Researchers are studying the dose-response effects of galvokimig compared with a placebo in adults with moderate-to-severe atopic dermatitis, a chronic skin condition lasting at least one year. The study focuses on adults aged 18 years and older who have significant disease activity as measured by specific clinical scores and a history of inadequate response to topical treatments or contraindications to them. This phase 2 trial aims to evaluate the safety, effectiveness, and how the drug behaves in the body. Participants will receive either galvokimig or a placebo as an injection. The study uses a randomized, double-blind, placebo-controlled design with multiple doses tested in parallel groups. Treatments are given as solutions for injection, and the study monitors participants over a defined period to assess how the drug works and its safety profile. During the study, participants will undergo assessments including clinical scoring of their skin condition such as the Eczema Area and Severity Index at week 16 to measure response. Researchers will also monitor safety through physical exams, laboratory tests, and medical history reviews. The study requires stopping other systemic or topical treatments before starting and tracks participant adherence and outcomes carefully throughout the study duration.

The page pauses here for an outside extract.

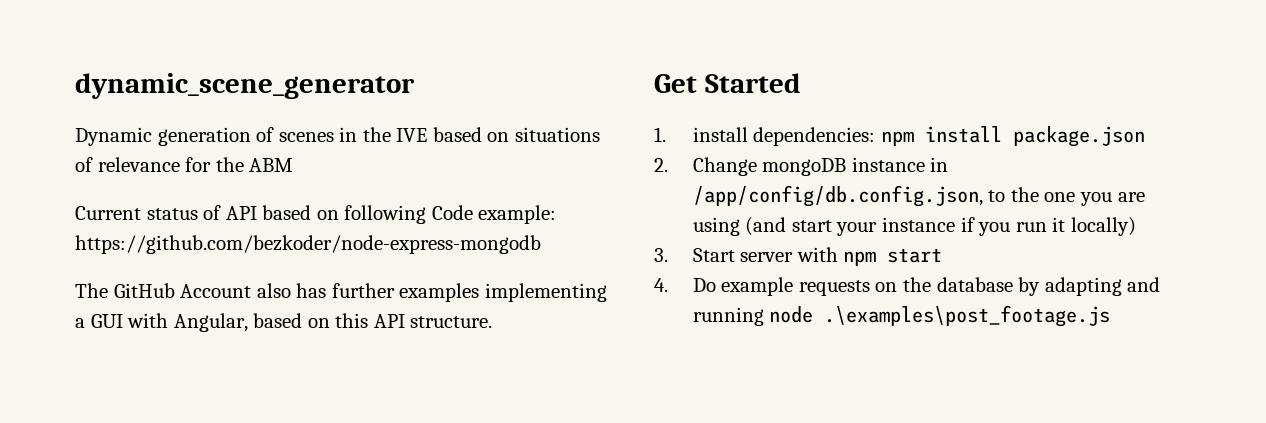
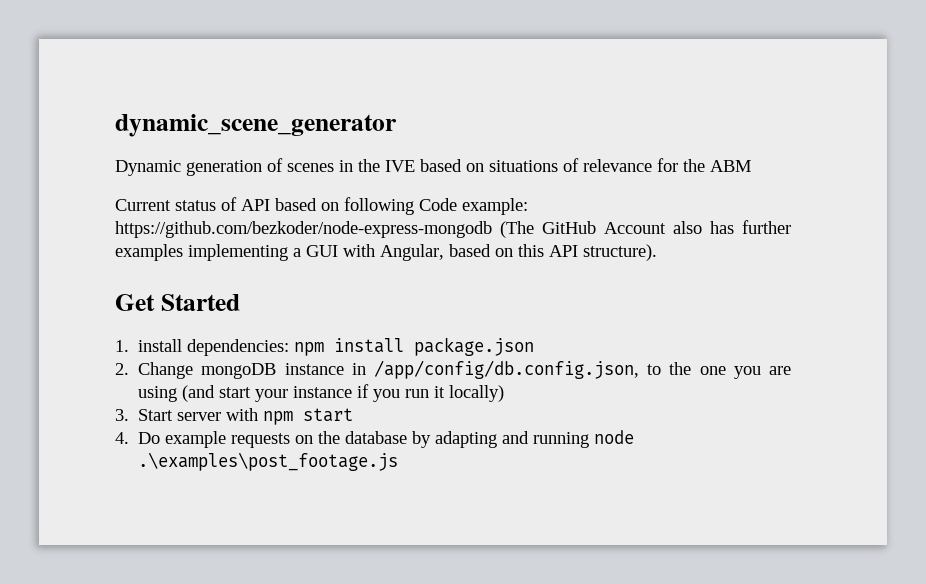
[75,283,108,298] // The -> [500,221,534,238] (The
[410,316,493,328] structure. -> [583,244,657,261] structure).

Researchers are evaluating the efficacy, safety, and tolerability of zorevunersen in patients with Dravet syndrome, a condition marked by reduced levels of the Nav1.1 protein due to mutations in the SCN1A gene. Zorevunersen is an investigational antisense oligonucleotide designed to increase the expression of the sodium channel Nav1.1 protein by boosting the production of its messenger RNA. This Phase 3, multicenter, randomized, double-blind, sham-controlled study aims to assess the potential of zorevunersen for disease modification by measuring changes in major motor seizure frequency and other health outcomes. The study has two treatment periods. In Treatment Period 1, participants assigned to zorevunersen receive the drug by intrathecal administration on Day 1, Day 57, Day 169, and Day 281 with doses of 70 mg initially and then 45 mg later. The sham group undergoes a procedure mimicking drug administration without receiving the drug. In Treatment Period 2, those initially on zorevunersen receive 45 mg doses on Day 393, Day 477, and Day 589. Participants initially in the sham group are then given zorevunersen doses of 70 mg on Day 393 and Day 477, and 45 mg on Day 589. Participants will be closely monitored throughout the study with a primary focus on seizure changes measured at Week 28. Secondary assessments include behavior, cognition, clinical status, and quality of life. The study includes an initial 8-week baseline period and a 6-week observation period to confirm seizure frequency and stability of other treatments. Patients may continue to an open-label extension study to receive zorevunersen if eligible. The study involves children aged 2 to under 18 years and tracks safety and tolerability alongside efficacy outcomes.